4.4Violation de données : que faire ?
De quoi parle cette section. Une violation de données personnelles (fuite, vol, divulgation accidentelle, rançongiciel) déclenche des obligations légales fortes : l'entreprise a 72 heures pour notifier la CNIL, et doit parfois informer les personnes concernées.

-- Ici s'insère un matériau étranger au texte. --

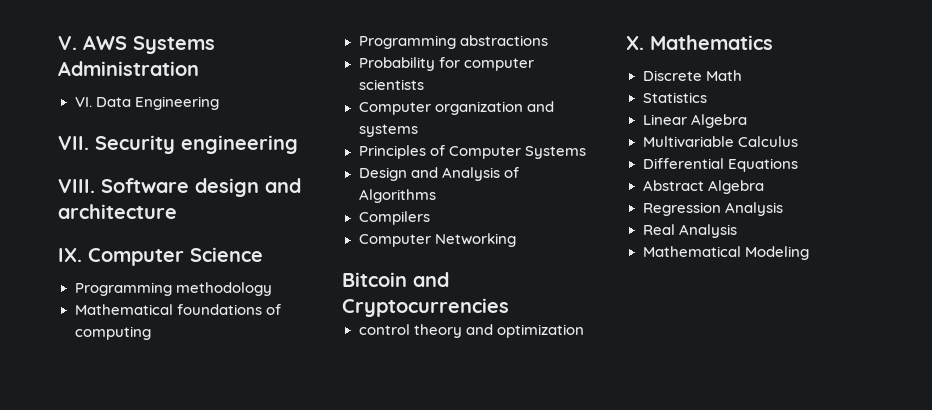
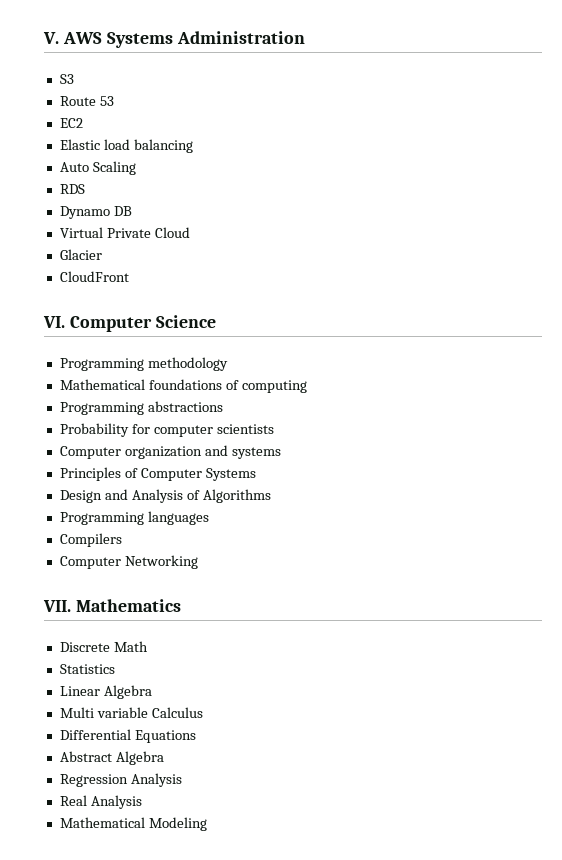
- VI. Data Engineering
- VII. Security engineering
- VIII. Software design and architecture
- IX. Computer Science
+ S3
+ Route 53
+ EC2
+ Elastic load balancing
+ Auto Scaling
+ RDS
+ Dynamo DB
+ Virtual Private Cloud
+ Glacier
+ CloudFront
+ VI. Computer Science
+ Programming languages
- Bitcoin and Cryptocurrencies
- control theory and optimization
- X. Mathematics
+ VII. Mathematics
- Multivariable Calculus
+ Multi variable Calculus

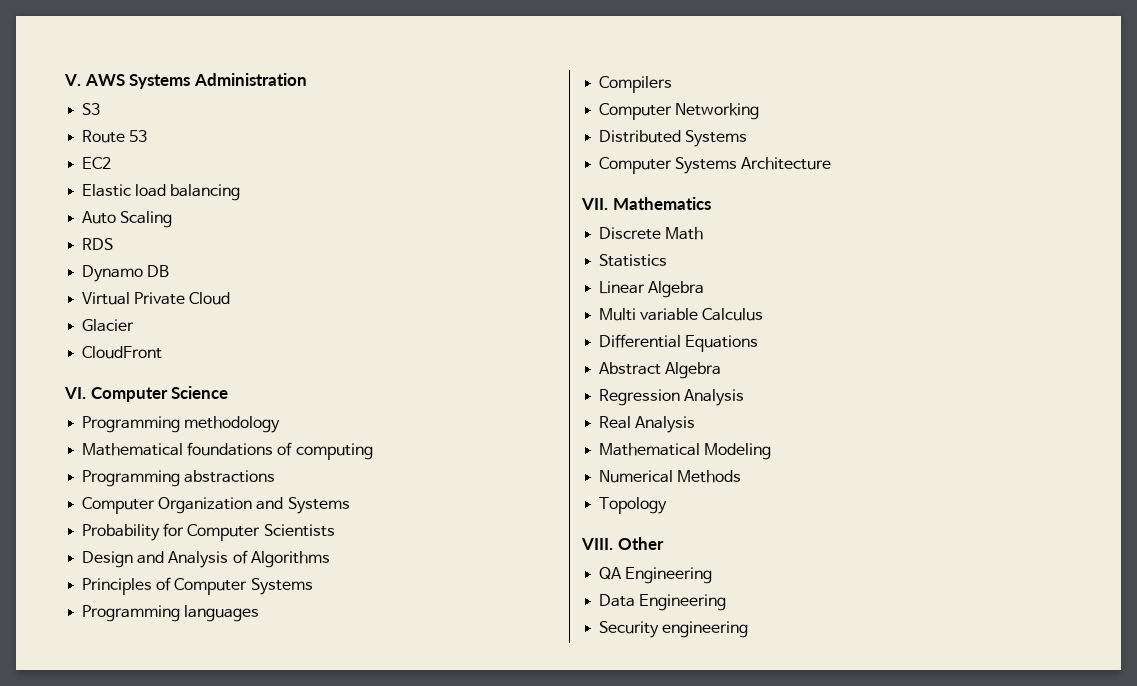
- Probability for computer scientists
- Computer organization and systems
- Principles of Computer Systems
+ Computer Organization and Systems
+ Probability for Computer Scientists
+ Principles of Computer Systems
+ Distributed Systems
+ Computer Systems Architecture
+ Numerical Methods
+ Topology
+ VIII. Other
+ QA Engineering
+ Data Engineering
+ Security engineering

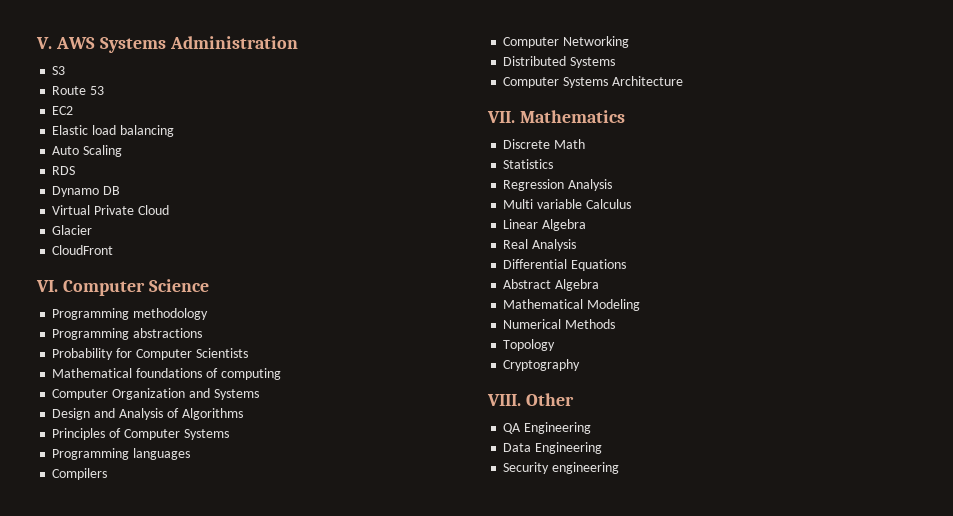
+ Programming abstractions
+ Probability for Computer Scientists
- Programming abstractions
- Probability for Computer Scientists
- Linear Algebra
+ Regression Analysis
+ Linear Algebra
+ Real Analysis
- Regression Analysis
- Real Analysis
+ Cryptography

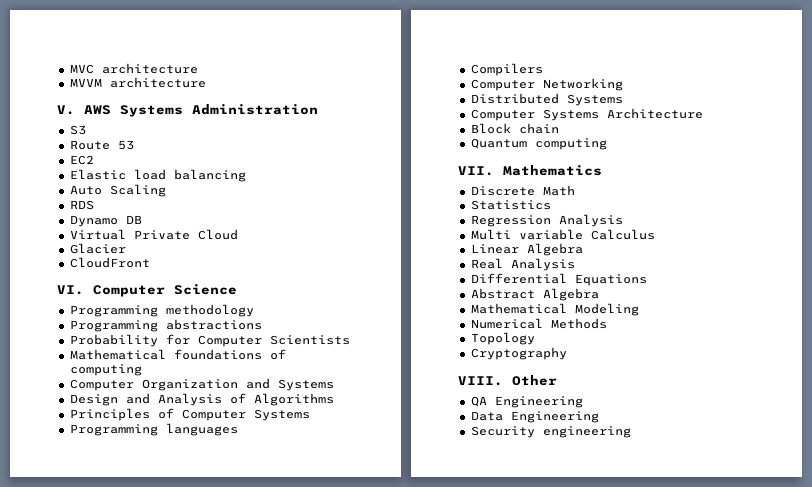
+ MVC architecture
+ MVVM architecture
+ Block chain
+ Quantum computing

Votre rôle de salarié : signaler immédiatement tout doute (e-mail envoyé au mauvais destinataire, USB perdue, intrusion détectée…) à votre service informatique ou DPO. Mieux vaut une fausse alerte qu'un incident caché qui s'aggrave. C'est aussi l'occasion d'éviter une amende CNIL.
Vocabulaire de la section
- Violation de données
- Tout incident touchant des données personnelles : fuite, accès non autorisé, perte, destruction — y compris l'e-mail au mauvais destinataire.
- Notification CNIL 72 h
- L'organisation doit notifier la CNIL sous 72 heures si la violation présente un risque pour les personnes : chaque heure de silence interne compte.
- Information des personnes
- Si le risque est élevé (données sensibles, identifiants…), les personnes concernées doivent aussi être prévenues.
- Registre des violations
- Toute violation, même mineure, se documente en interne : c'est une obligation et une mémoire utile.
- Signalement interne immédiat
- VOTRE rôle : alerter DPO/IT dès la découverte — l'analyse et la notification sont leur travail, la rapidité est le vôtre.
Vous avez envoyé un fichier clients au mauvais destinataire. Que faire ?
En pratique — Simulation : l'e-mail parti au mauvais destinataire
- Scénario : vous venez d'envoyer un fichier de 200 clients au mauvais contact externe. Chronométrez mentalement votre réaction idéale.
- Minute 0-5 : tentez le rappel du message (Outlook le permet parfois), demandez au destinataire la suppression confirmée par écrit.
- Minute 5-15 : signalez au DPO/référent avec les faits : quoi, qui, quand, quelles données — sans minimiser ni dramatiser.
- Notez la règle des 72 h : votre signalement immédiat donne à l'organisation le temps d'analyser et de notifier dans les délais. Tarder = aggraver.
Points clés à retenir
- Une violation n'est pas forcément un piratage : l'erreur d'envoi en est une aussi.
- Le compte à rebours CNIL est de 72 h : le signalement interne immédiat est vital.
- Signaler une erreur n'est pas s'accuser : c'est protéger les personnes et l'organisation — la dissimulation, elle, est une faute.
- Votre rôle s'arrête au signalement rapide et factuel : l'analyse et la notification appartiennent au DPO.
Questions fréquentes
Je risque une sanction si je signale ma propre erreur ?
Les organisations saines valorisent le signalement rapide (c'est lui qui limite les dégâts) et sanctionnent la dissimulation. Une erreur signalée à temps se gère ; découverte des semaines après, elle devient un scandale.
Toutes les violations partent-elles à la CNIL ?
Non : l'organisation évalue le risque pour les personnes. Sans risque (fichier chiffré perdu, par exemple), simple documentation interne ; avec risque, notification 72 h ; risque élevé, information des personnes en plus. C'est l'affaire du DPO — nourri par votre signalement.